Norton, an expert on the Salem Witch Trials and other matters of early American history, was brought onto the show as the researchers working on Sarah Jessica Parker’s episode discovered her link to the infamous witch-hunt.
“I was contacted by the show’s researchers in 2008 because of the recent publication of my book on the Salem Trials,” said Norton, who recently published In the Devil’s Snare: The Salem Witchcraft Crisis of 1692.
The show, which is an adaptation of a British series, “will lead celebrities on a journey of self-discovery as they unearth their family trees that reveal surprising, inspiring and even tragic stories that are often linked to crucial events in American history,” NBC said in a press release.
The series, consisting of seven episodes and produced by “Friends” star Lisa Kudrow, will feature other celebrities including Matthew Broderick, Susan Sarandon and Brooke Shields.
After meeting with the show’s researchers and producers, Norton, who at the time was on leave in Los Angeles, traveled to Salem with the production team in January 2009. In Salem, she met with Parker and shot the on-scene footage scheduled to appear in the upcoming show.

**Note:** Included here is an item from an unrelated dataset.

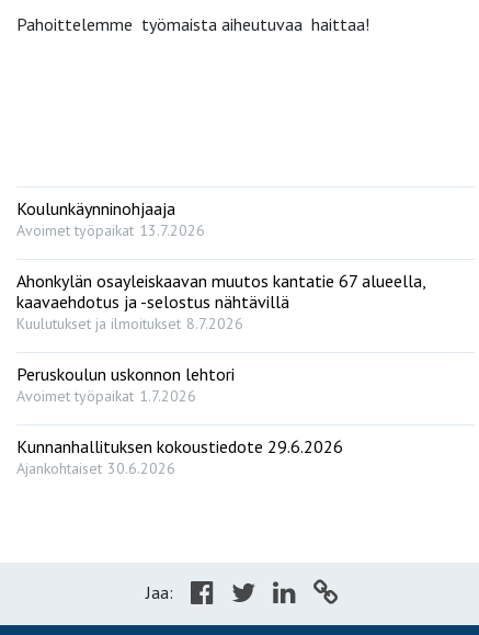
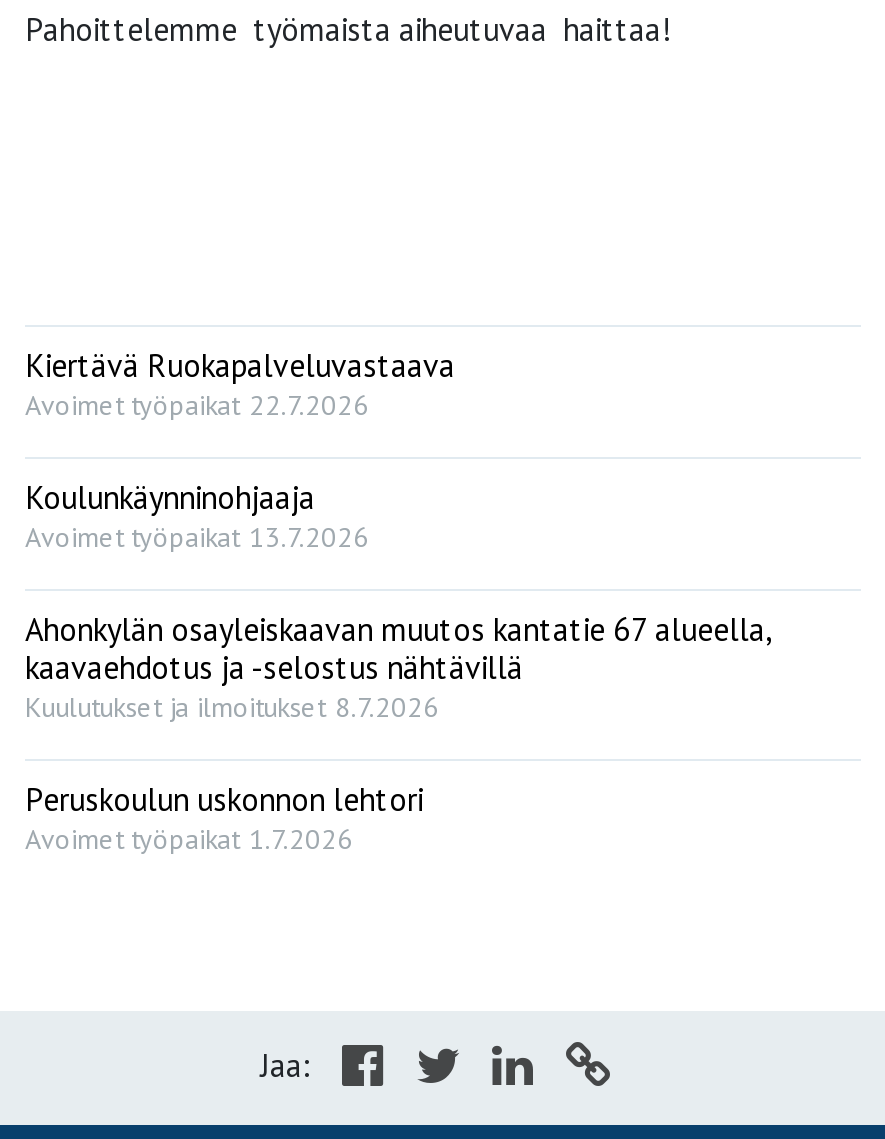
none -> [25,345,455,423] Kiertävä Ruokapalveluvastaava | Avoimet työpaikat 22.7.2026
moved [16,197,425,406] -> [25,477,771,857]: Koulunkäynninohjaaja | Avoimet työpaikat 13.7.2026 | Ahonkylän osayleiskaavan muutos kantatie 67 alueella, | kaavaehdotus ja -selostus nähtävillä | Kuulutukset ja ilmoitukset 8.7.2026 | Peruskoulun uskonnon lehtori | Avoimet työpaikat 1.7.2026
[16,435,343,478] Kunnanhallituksen kokoustiedote 29.6.2026 | Ajankohtaiset 30.6.2026 -> none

“Working with Sarah Jessica Parker was extremely fun,” Norton said. “She was very nice and interested in the historical background of the trials.”
In fact, it was Norton herself who first revealed to Parker the facts about her “witchy” ancestor while they were shooting at the Rebecca Nurse house — the only standing home of any of the women executed for witchcraft.
“I was kind of surprised that the producers did not give me any specific information about how to present Sarah Jessica Parker with the information about her past,” Norton said. “They left it entirely up to me [regarding] how to deal with the moment of revelation.”
Although Norton wished not to reveal any specifics about the historic findings, she said that Parker reacted very emotionally to the discovery.
“I know [Parker] did not know about her background,” she said.
For Norton, the experience of participating in the show was fun and gratifying. Over the past year, her friends could not stop asking her to reveal details about her role in the series, she said. But now, with the series premiere just around the corner, Norton said “she is free to talk.”
Nicole Maskiell grad, an advisee of Norton’s, is thrilled about her professor’s television appearance.
“Nowadays, important historical moments, such as Salem’s witch craze, have become the province of ghost stories,” Maskiell said. “This show will help to illuminate just how close our links to the past really are in an engaging and informative manner.”
“This whole new initiative of a mainstream cable channel bringing history and academic personalities to ‘prime time’ is quite timely and helps to shape the national dialogue on the ways our shared history informs the experience of life here and now,” Maskiell added.
Norton humorously said that she hopes her TV appearance “will spike the sell of her books in Amazon.”
Norton will help reveal Parker’s past on NBC at 8 p.m. on March 5.